WHAT YOU ARE ASKED TO DO
Starting at the line with "хлеб бел. | Углеводы: 25,27 -> 25,25", return every line through the final one of the data, word for word. Pictures stay out.

Difference listings
========

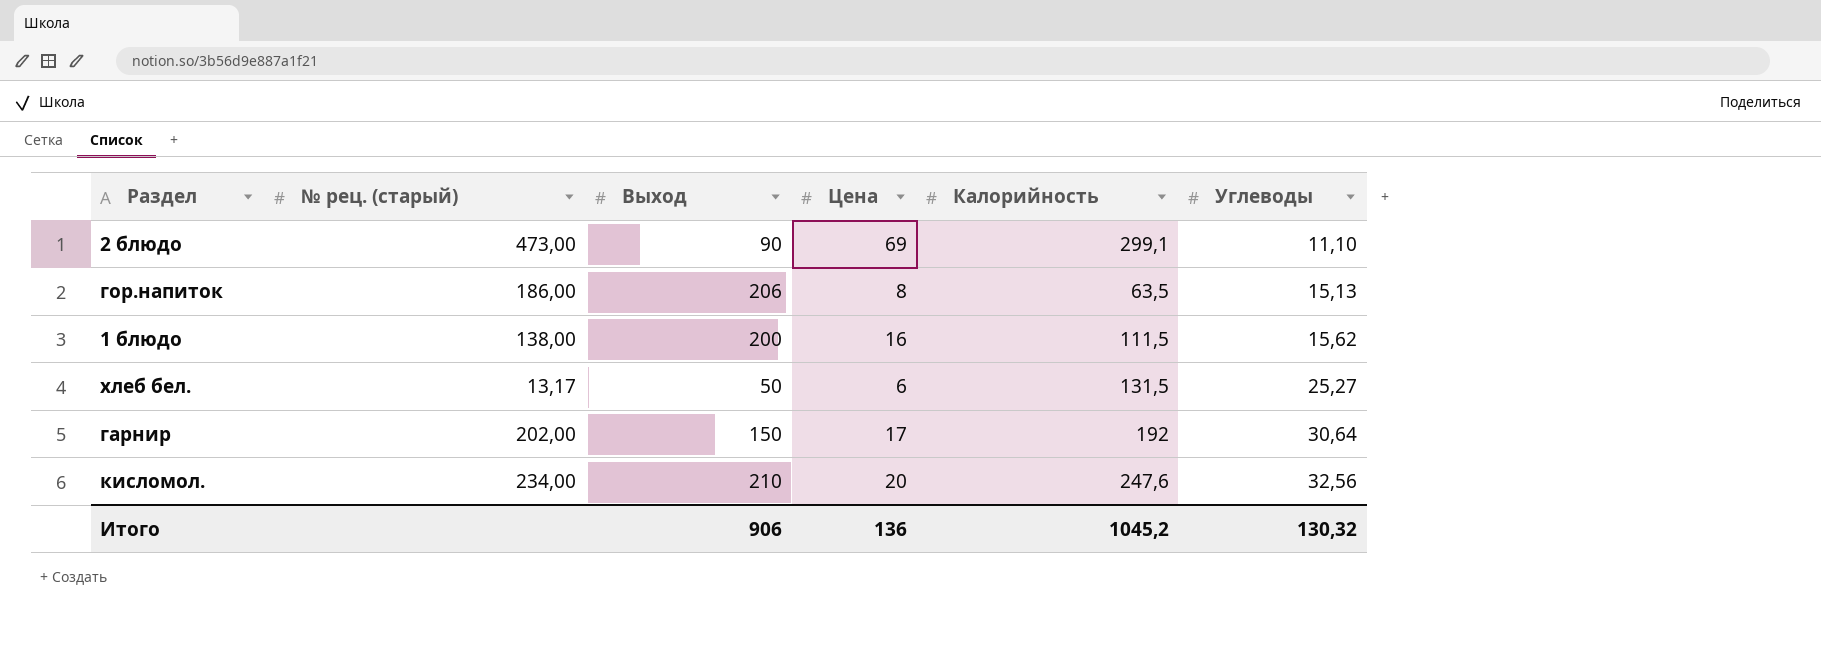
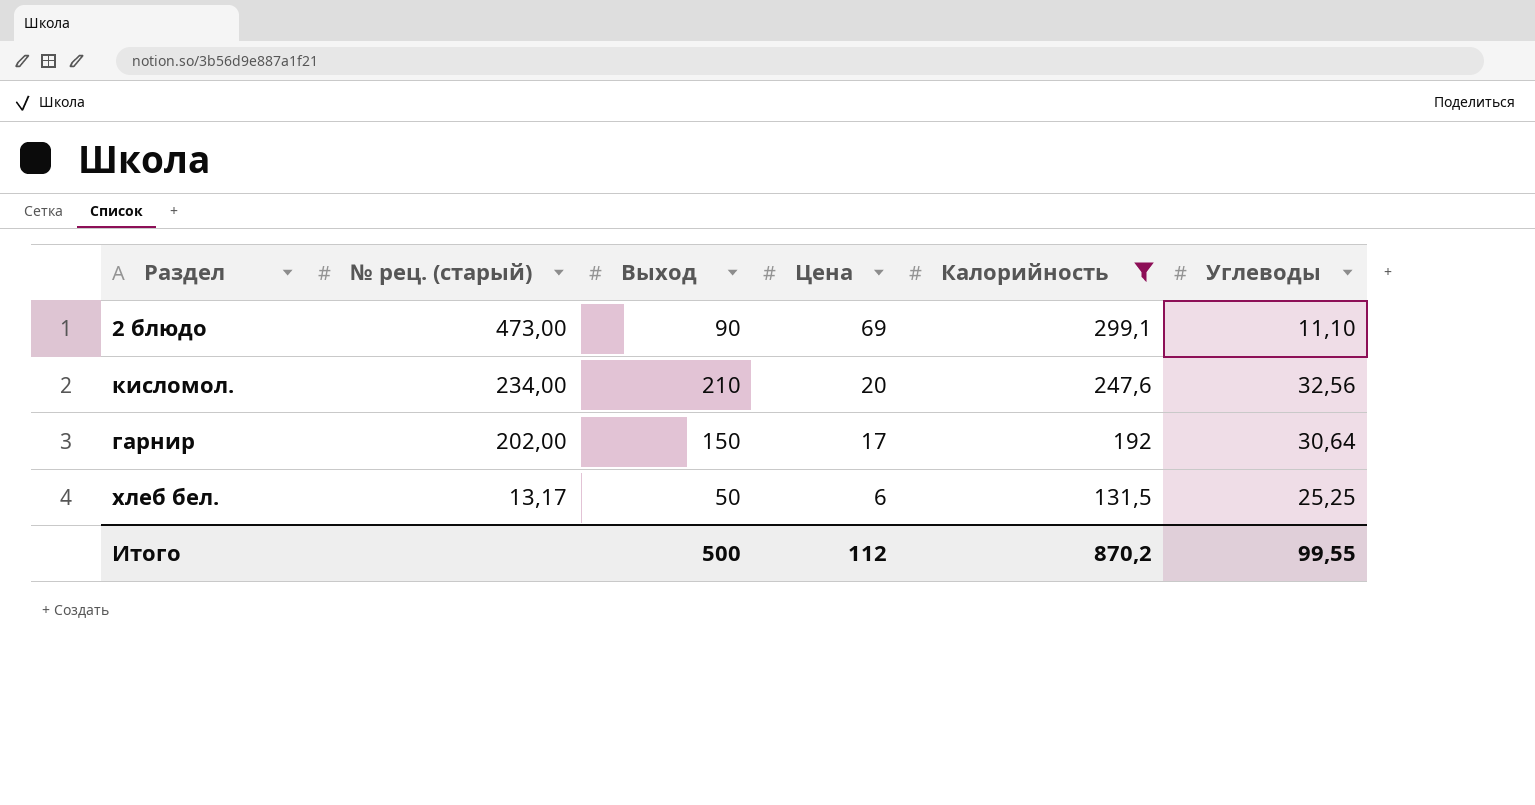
filter: none -> Калорийность >= 131,5
row order: Углеводы ascending -> № рец. (старый) descending
хлеб бел. | Углеводы: 25,27 -> 25,25
Итого | Выход: 906 -> 500
Итого | Цена: 136 -> 112
Итого | Калорийность: 1045,2 -> 870,2
Итого | Углеводы: 130,32 -> 99,55

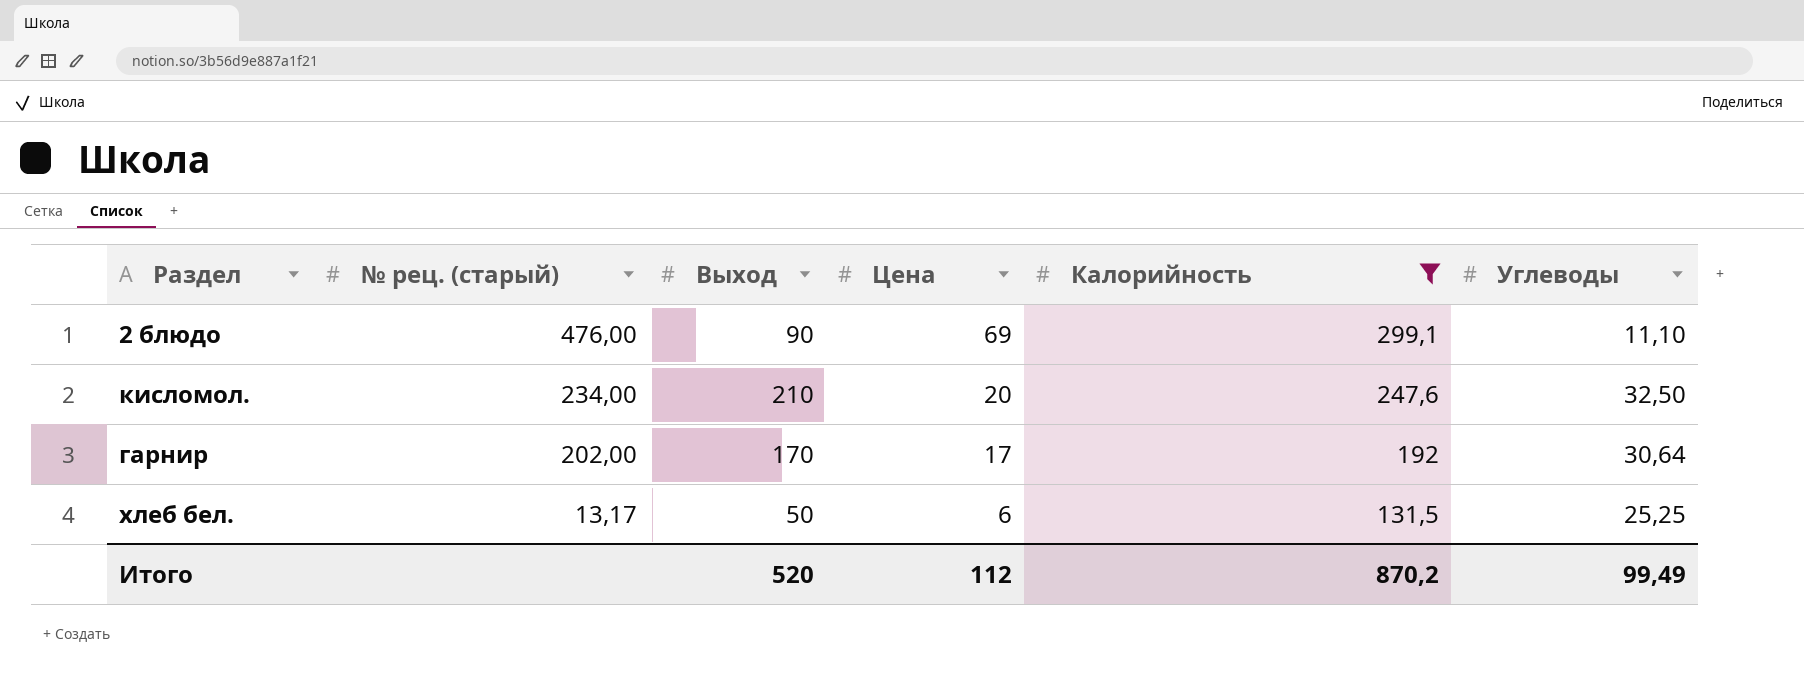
2 блюдо | № рец. (старый): 473,00 -> 476,00
кисломол. | Углеводы: 32,56 -> 32,50
гарнир | Выход: 150 -> 170
Итого | Выход: 500 -> 520
Итого | Углеводы: 99,55 -> 99,49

========

OUTPUT
хлеб бел. | Углеводы: 25,27 -> 25,25
Итого | Выход: 906 -> 500
Итого | Цена: 136 -> 112
Итого | Калорийность: 1045,2 -> 870,2
Итого | Углеводы: 130,32 -> 99,55

2 блюдо | № рец. (старый): 473,00 -> 476,00
кисломол. | Углеводы: 32,56 -> 32,50
гарнир | Выход: 150 -> 170
Итого | Выход: 500 -> 520
Итого | Углеводы: 99,55 -> 99,49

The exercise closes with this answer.